Thursday, January 31, 2013

Ikigai

Ikigai (生き甲斐) is a Japanese word that basically means 'why you get out of bed in the morning'. I've been searching for mine ever since that word became a part of my lexicon, because without ikigai, life becomes a series of disconnected moments that don't make much sense, except in distantly removed hindsight, and usually then with some considerable regret.

I'm turning 27 soon: three times three. Three is a very significant number to me, because it reminds me of the uselessness of dichotomous thinking. Good and evil, love and hate, black and white --- these categories almost never apply in the real world. There's always a third option.
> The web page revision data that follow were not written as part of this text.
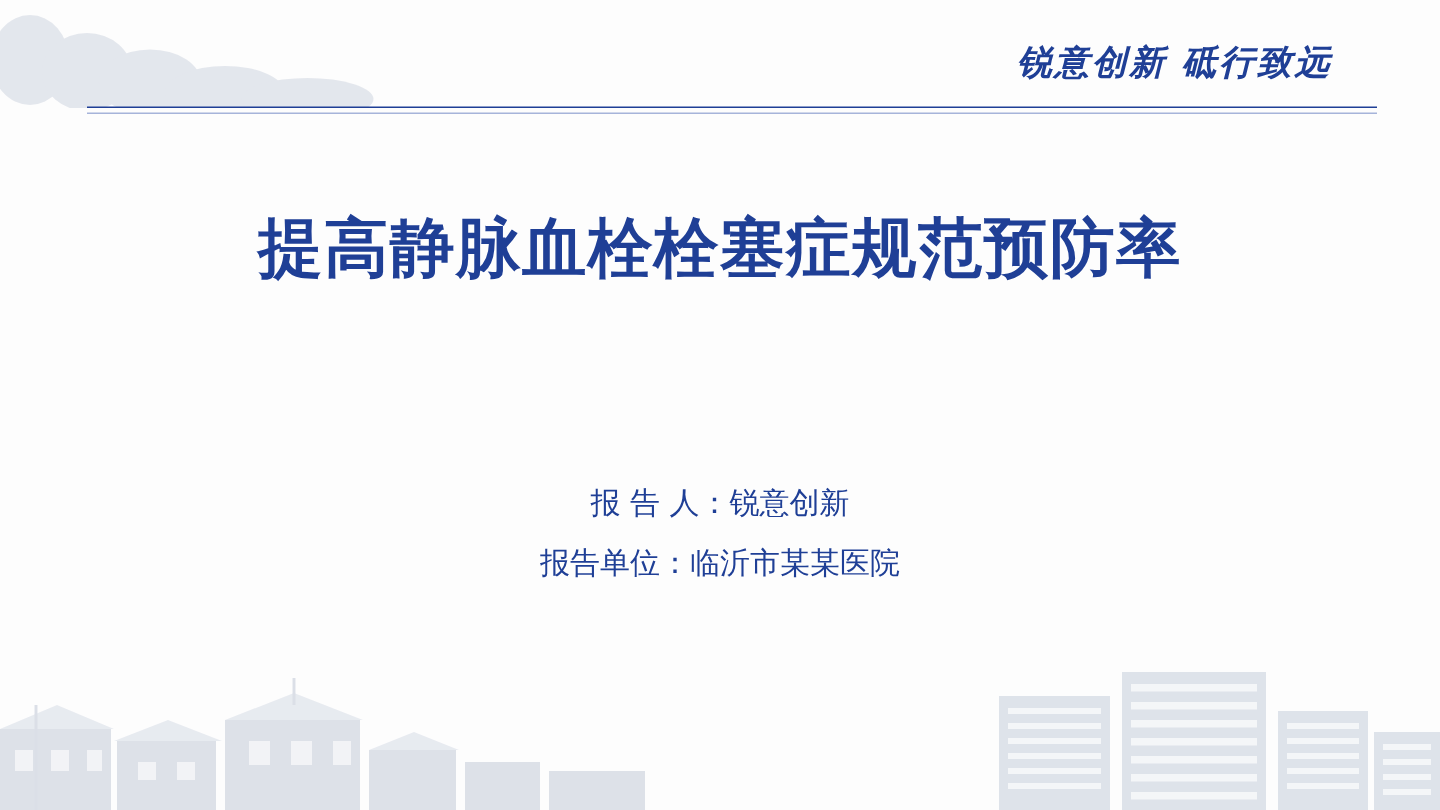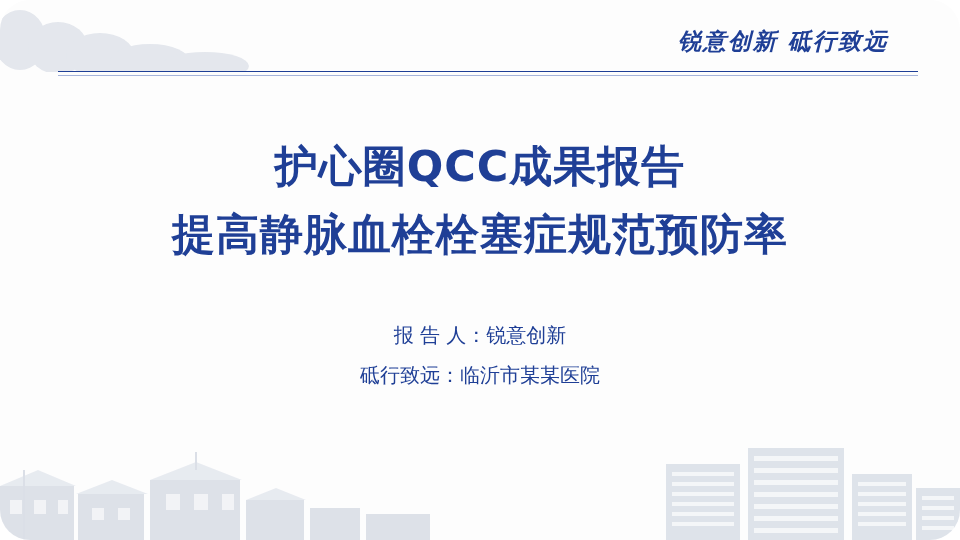"锐意创新 砥行致远" .slide { border-radius: 30px -> none }
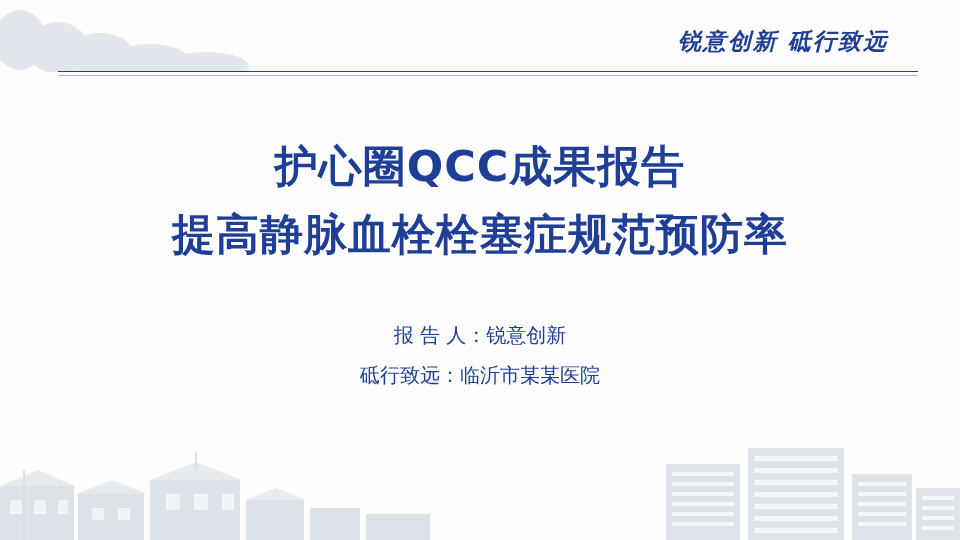"护心圈QCC成果报告" div.title-main { html: <div>护心圈QCC成果报告</div> -> none }
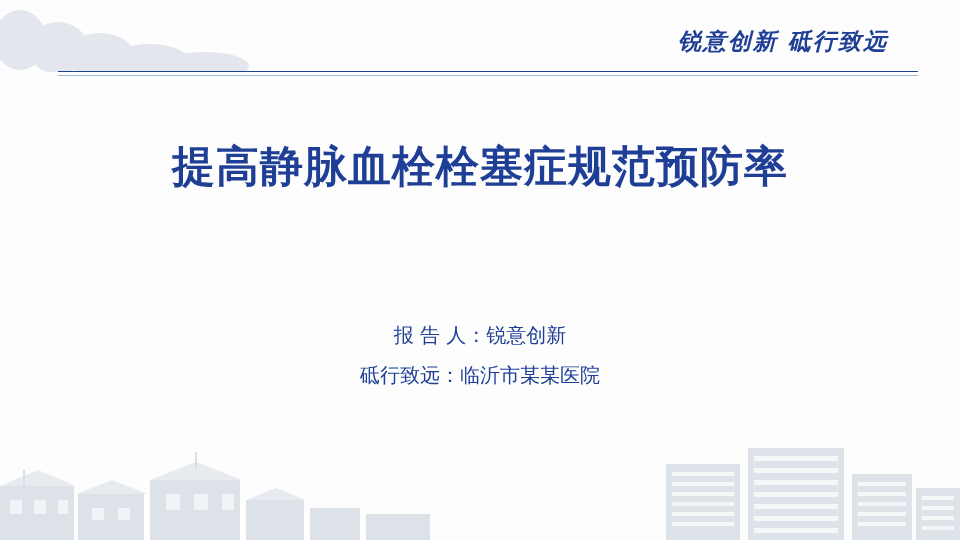"砥行致远：" span.lbl { text: 砥行致远 -> 报告单位 }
So, I submit to you, dear reader, my ikigai, a couple of years in the making: I want to map foodsheds. I want to be a net benefit to everyone around me. I want to love without expectation, care without judgment, give wisely but freely of myself in the service of those who come after me. All of this is linked, because all of this is my life.

Source: Columbia University
So back to mapping foodsheds: the reason I think this is a worthy reason to get out of bed in the morning is because we've always lived in a world of limited resources. I'm getting rather tired of hearing people talk about relocalization and alternative economies as though they were unmitigated goods for everyone. They won't be. The future will suck for almost everyone, but it'll be worth the fuss, because the alternative is Malthusian misery for all but a very vicious and lucky few --- and that's not the kind of world I want to see for those who come after me.

Peak oil and climate change have gone from warnings to realities. If you're under the age of 27 (and most of my readership is), you've never experienced a year that wasn't abnormally hot compared to the last hundred-fifty or so years since climate records started to be consistently kept. That's sobering.

These are realities, people, and this is what I'm going to do about it: I'm going to contribute to projects already underway to assess the agricultural capacity of arable land in the United States, and I'm going to come up with a figure, even a rough estimate, of what kind of life we can expect on what amount of arable land we have left. I can tell you right out: it's not going to be a pretty number. The seven billion humans on this planet only exist because we're afloat on a bubble of cheap energy, and we're coming to the end of that cheap energy. If others want to talk about relocalizing, then the least I can do is give them solid facts and figures to substantiate their discussions.

My work in food waste? Connected --- we want to minimize waste and maximize our use of what we discard, in order to support more localized and less energy-intensive food systems. Motorcycles? It's an unfortunate reality of American existence that unless you happen to live in New York or San Francisco or Boston, your life without motor transportation will be considerably limited, and I choose the less-expensive and riskier option. Growth and destiny in interpersonal relationships? In a resource-limited world, all we truly have is each other. No thought, word, or deed is isolated from context, and nothing is every truly futile. Good night.